■ Excerpted records
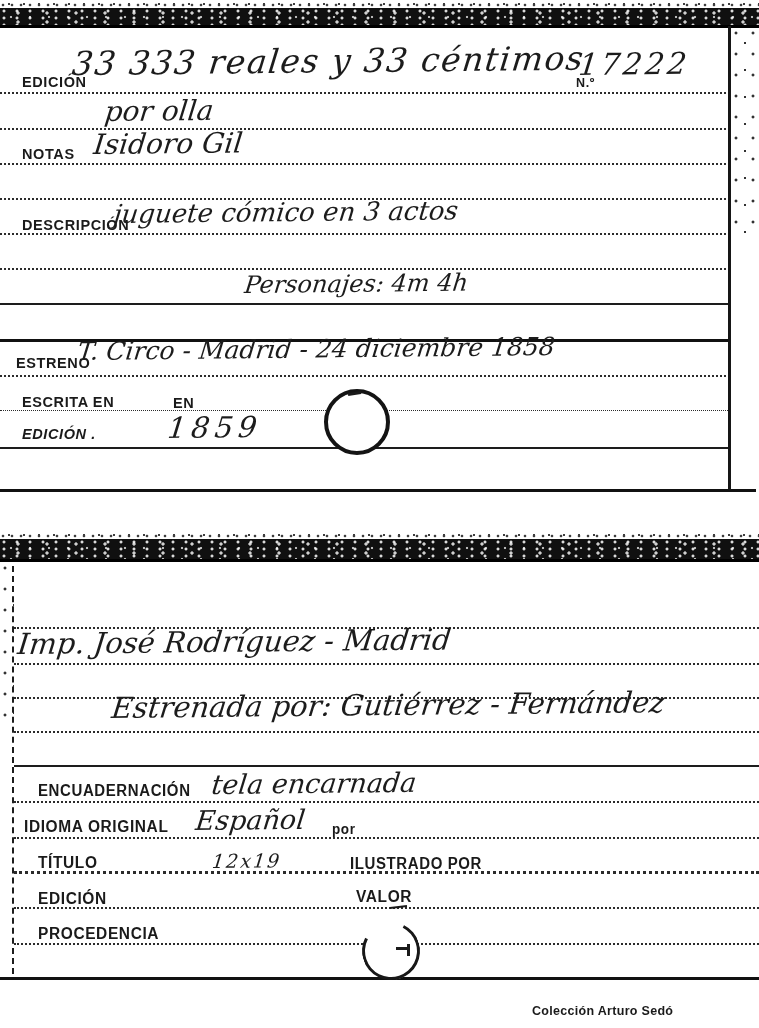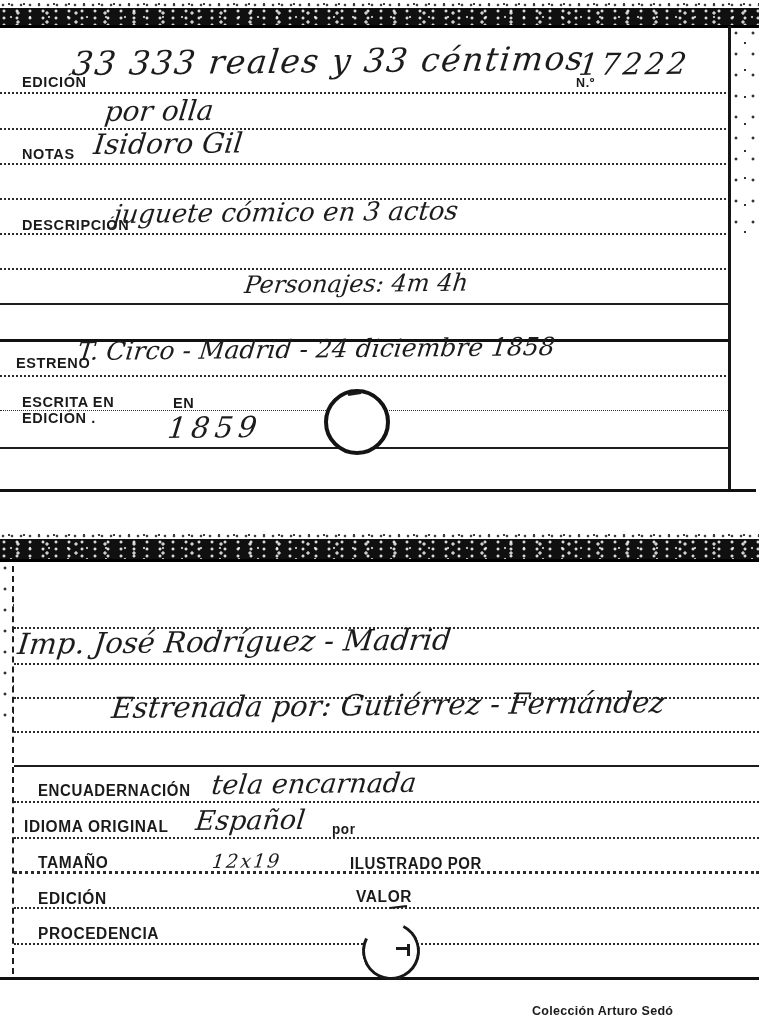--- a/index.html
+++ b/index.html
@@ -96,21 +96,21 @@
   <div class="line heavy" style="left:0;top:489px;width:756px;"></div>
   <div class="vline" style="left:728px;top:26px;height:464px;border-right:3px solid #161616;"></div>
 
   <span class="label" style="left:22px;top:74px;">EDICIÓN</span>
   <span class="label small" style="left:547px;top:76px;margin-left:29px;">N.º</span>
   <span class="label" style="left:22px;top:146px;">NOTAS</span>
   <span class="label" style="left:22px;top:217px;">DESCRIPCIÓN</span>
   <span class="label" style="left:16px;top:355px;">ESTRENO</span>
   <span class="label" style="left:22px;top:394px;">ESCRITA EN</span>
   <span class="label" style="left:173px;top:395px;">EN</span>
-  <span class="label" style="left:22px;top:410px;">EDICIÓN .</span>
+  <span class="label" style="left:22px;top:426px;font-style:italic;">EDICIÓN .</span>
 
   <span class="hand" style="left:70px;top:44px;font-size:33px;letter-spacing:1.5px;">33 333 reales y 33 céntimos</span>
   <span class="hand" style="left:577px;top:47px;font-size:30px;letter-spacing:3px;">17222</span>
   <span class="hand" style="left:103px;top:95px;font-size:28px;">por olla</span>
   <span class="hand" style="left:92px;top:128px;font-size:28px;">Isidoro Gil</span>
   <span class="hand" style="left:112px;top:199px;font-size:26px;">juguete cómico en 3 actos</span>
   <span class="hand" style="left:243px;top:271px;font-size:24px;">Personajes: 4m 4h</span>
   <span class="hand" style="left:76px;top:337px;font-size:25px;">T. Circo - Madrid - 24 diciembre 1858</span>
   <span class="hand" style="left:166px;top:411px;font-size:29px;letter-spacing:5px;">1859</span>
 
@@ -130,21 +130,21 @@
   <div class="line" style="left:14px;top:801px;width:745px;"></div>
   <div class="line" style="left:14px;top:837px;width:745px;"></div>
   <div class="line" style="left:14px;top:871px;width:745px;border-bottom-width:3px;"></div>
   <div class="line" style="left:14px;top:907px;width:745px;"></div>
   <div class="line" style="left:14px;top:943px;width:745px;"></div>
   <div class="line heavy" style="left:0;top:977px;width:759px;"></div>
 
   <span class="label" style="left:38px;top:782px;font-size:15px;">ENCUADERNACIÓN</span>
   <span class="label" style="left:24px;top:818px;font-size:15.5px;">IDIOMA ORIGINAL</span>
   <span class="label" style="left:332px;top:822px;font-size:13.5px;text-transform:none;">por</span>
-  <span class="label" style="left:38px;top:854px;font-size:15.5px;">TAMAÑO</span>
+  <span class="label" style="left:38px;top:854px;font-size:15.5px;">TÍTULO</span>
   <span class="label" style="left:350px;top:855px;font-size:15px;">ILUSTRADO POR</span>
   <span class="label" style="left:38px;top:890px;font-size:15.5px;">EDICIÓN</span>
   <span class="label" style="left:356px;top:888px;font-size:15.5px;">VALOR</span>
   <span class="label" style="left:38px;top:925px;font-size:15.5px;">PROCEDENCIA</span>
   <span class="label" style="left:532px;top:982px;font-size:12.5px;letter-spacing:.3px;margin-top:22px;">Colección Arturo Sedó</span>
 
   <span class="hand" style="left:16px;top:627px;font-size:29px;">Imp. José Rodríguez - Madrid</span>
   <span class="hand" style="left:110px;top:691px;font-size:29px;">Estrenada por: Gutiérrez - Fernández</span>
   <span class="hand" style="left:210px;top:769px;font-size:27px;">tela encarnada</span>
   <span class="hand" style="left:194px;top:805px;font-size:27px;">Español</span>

...

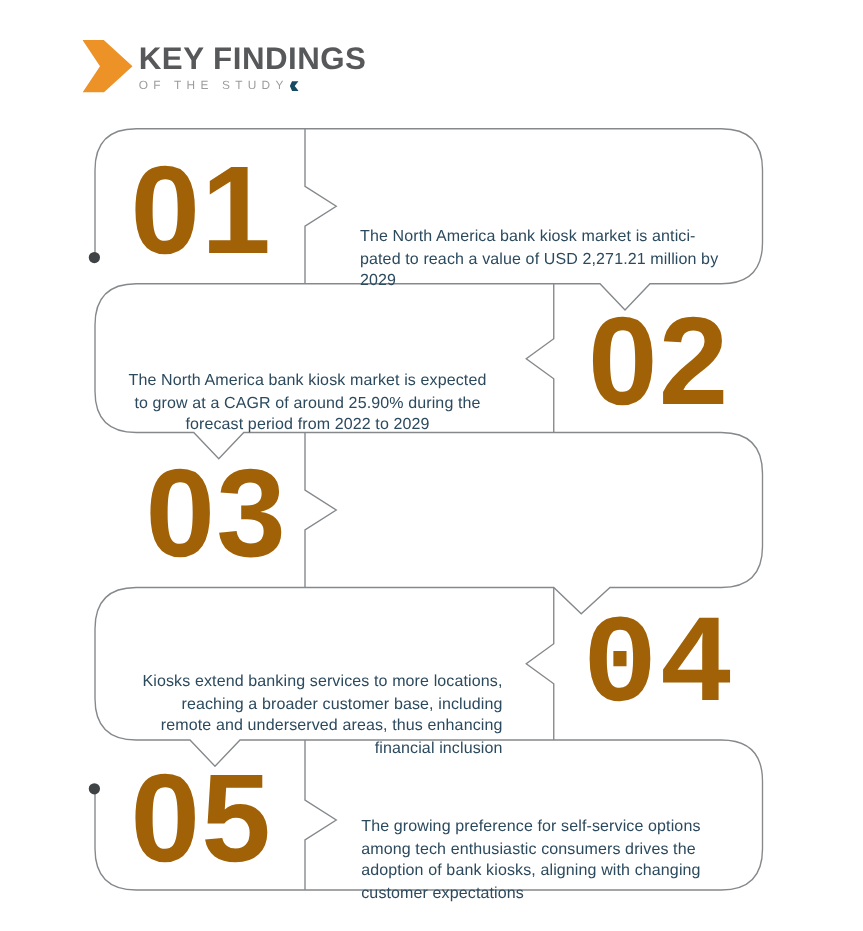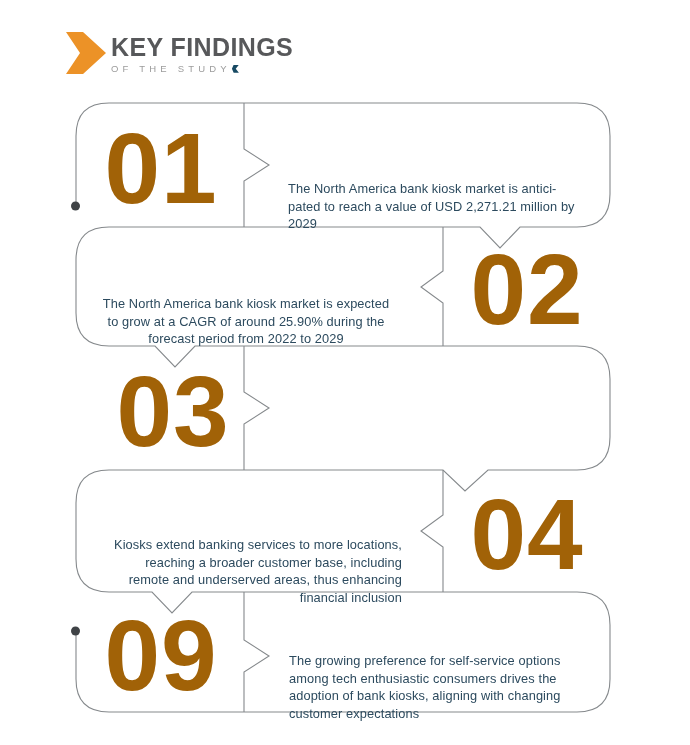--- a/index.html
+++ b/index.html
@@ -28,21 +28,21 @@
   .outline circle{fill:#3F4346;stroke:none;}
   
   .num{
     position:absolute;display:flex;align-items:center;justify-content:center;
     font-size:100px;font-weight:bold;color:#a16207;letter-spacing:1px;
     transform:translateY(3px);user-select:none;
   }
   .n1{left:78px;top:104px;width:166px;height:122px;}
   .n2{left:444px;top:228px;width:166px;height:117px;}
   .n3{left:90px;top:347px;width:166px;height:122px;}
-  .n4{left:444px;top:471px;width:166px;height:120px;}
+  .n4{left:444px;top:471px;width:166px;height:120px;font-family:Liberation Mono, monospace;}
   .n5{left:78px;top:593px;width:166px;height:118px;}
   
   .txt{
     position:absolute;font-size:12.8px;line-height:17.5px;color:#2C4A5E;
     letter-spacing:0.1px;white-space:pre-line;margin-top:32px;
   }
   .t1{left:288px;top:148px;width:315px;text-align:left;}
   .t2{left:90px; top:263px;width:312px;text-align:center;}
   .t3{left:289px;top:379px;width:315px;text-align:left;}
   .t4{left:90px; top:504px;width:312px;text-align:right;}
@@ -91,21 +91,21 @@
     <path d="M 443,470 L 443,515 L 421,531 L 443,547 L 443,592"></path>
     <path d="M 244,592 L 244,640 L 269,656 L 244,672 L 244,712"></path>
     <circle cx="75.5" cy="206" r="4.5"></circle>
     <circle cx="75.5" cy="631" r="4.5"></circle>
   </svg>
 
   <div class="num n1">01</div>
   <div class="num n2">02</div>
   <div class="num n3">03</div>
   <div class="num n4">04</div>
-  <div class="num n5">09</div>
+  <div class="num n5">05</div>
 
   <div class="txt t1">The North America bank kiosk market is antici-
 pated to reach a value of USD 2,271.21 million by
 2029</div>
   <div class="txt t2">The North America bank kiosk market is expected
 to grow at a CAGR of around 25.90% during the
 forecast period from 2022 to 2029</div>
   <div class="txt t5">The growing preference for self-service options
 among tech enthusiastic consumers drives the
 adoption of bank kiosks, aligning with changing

■ What the task requires
When the line with "-91,21 +91,21 @@" is reached in the data above, start copying there, and copy each line exactly until the line with "adoption of bank" has been copied; copy nothing else.

■ Exercise result
@@ -91,21 +91,21 @@
     <path d="M 443,470 L 443,515 L 421,531 L 443,547 L 443,592"></path>
     <path d="M 244,592 L 244,640 L 269,656 L 244,672 L 244,712"></path>
     <circle cx="75.5" cy="206" r="4.5"></circle>
     <circle cx="75.5" cy="631" r="4.5"></circle>
   </svg>
 
   <div class="num n1">01</div>
   <div class="num n2">02</div>
   <div class="num n3">03</div>
   <div class="num n4">04</div>
-  <div class="num n5">09</div>
+  <div class="num n5">05</div>
 
   <div class="txt t1">The North America bank kiosk market is antici-
 pated to reach a value of USD 2,271.21 million by
 2029</div>
   <div class="txt t2">The North America bank kiosk market is expected
 to grow at a CAGR of around 25.90% during the
 forecast period from 2022 to 2029</div>
   <div class="txt t5">The growing preference for self-service options
 among tech enthusiastic consumers drives the
 adoption of bank kiosks, aligning with changing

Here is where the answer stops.